W innych scenariuszach prawnicy lub osoby podszywające się pod prawników obiecują pomoc w składaniu wniosków o azyl lub pozwolenia na pracę — tylko po to, by nigdy nie udzielić obiecanej pomocy. Oszuści mogą pobierać kilkadziesiąt dolarów za „pomoc” ludziom w przedostaniu się na początek kolejki w sądzie imigracyjnym, a później znikać bez śladu.
W jednym przypadku zgłoszonym na infolinię ONA, rodzina przelała 10 000 dolarów na konto prawnika z Dominikany, którego znalazła na Facebooku, aby ten wpłacił kaucję za syna przetrzymywanego w ośrodku dla imigrantów. Okazało się, że kaucja nigdy nie została zapłacona, a syn został deportowany.

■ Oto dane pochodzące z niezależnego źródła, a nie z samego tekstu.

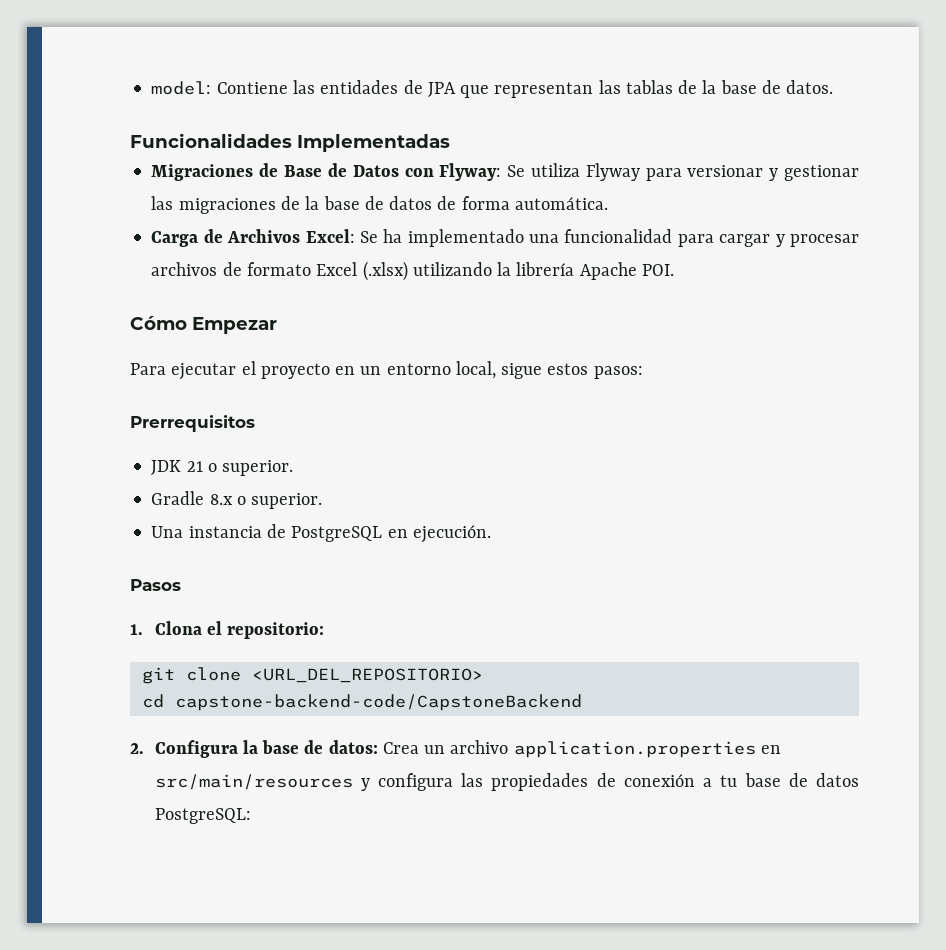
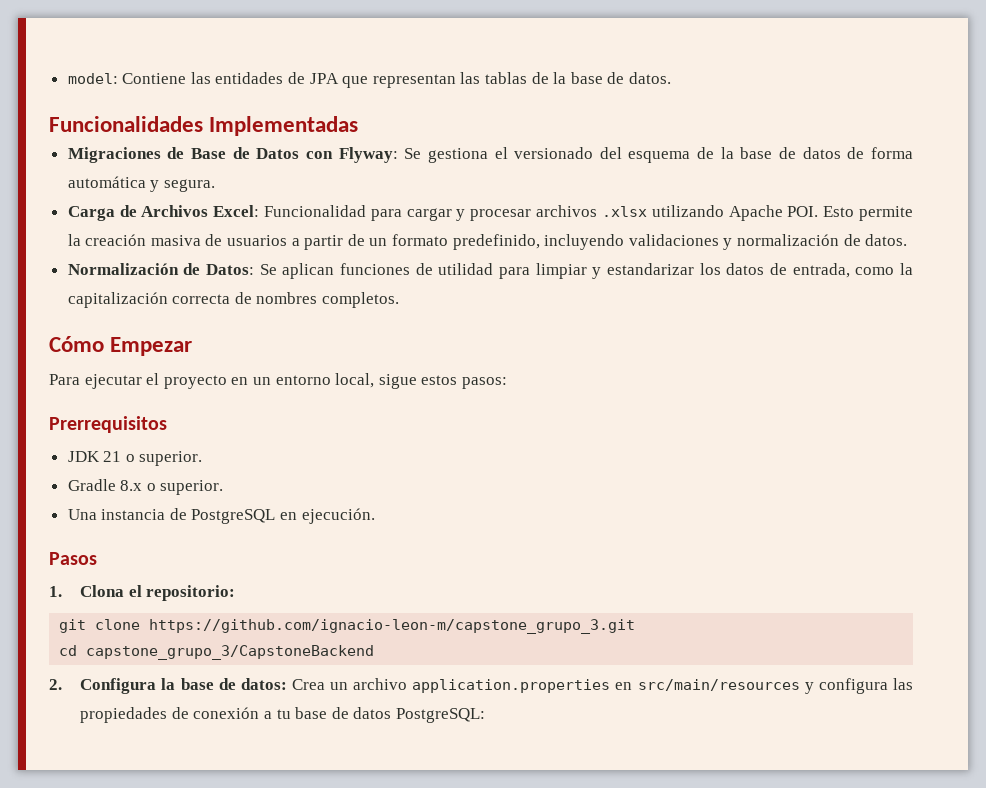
- Migraciones de Base de Datos con Flyway: Se utiliza Flyway para versionar y gestionar las migraciones de la base de datos de forma automática.
+ Migraciones de Base de Datos con Flyway: Se gestiona el versionado del esquema de la base de datos de forma automática y segura.
- Carga de Archivos Excel: Se ha implementado una funcionalidad para cargar y procesar archivos de formato Excel (.xlsx) utilizando la librería Apache POI.
+ Carga de Archivos Excel: Funcionalidad para cargar y procesar archivos .xlsx utilizando Apache POI. Esto permite la creación masiva de usuarios a partir de un formato predefinido, incluyendo validaciones y normalización de datos.
+ Normalización de Datos: Se aplican funciones de utilidad para limpiar y estandarizar los datos de entrada, como la capitalización correcta de nombres completos.
- git clone <URL_DEL_REPOSITORIO>
+ git clone https://github.com/ignacio-leon-m/capstone_grupo_3.git
- cd capstone-backend-code/CapstoneBackend
+ cd capstone_grupo_3/CapstoneBackend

W innej sprawie hiszpańskojęzyczna kobieta zapłaciła 1400 dolarów za pozwolenie na pracę i wzięła udział w sfingowanej rozprawie online przed fałszywym sędzią. I tak dalej i tym podobnie… Jedną z plag na rynku usług imigracyjnych jest obecność fałszywych prawników i doradców imigracyjnych. O tym więcej za tydzień.
Osoby, które podejrzewają, że skontaktowała się z nimi osoba podająca się za agenta imigracyjnego lub prawnika, mogą zgłosić ten fakt do USCIS, odwiedzając stronę USCIS.gov/report-fraud/USCIS-tip-form.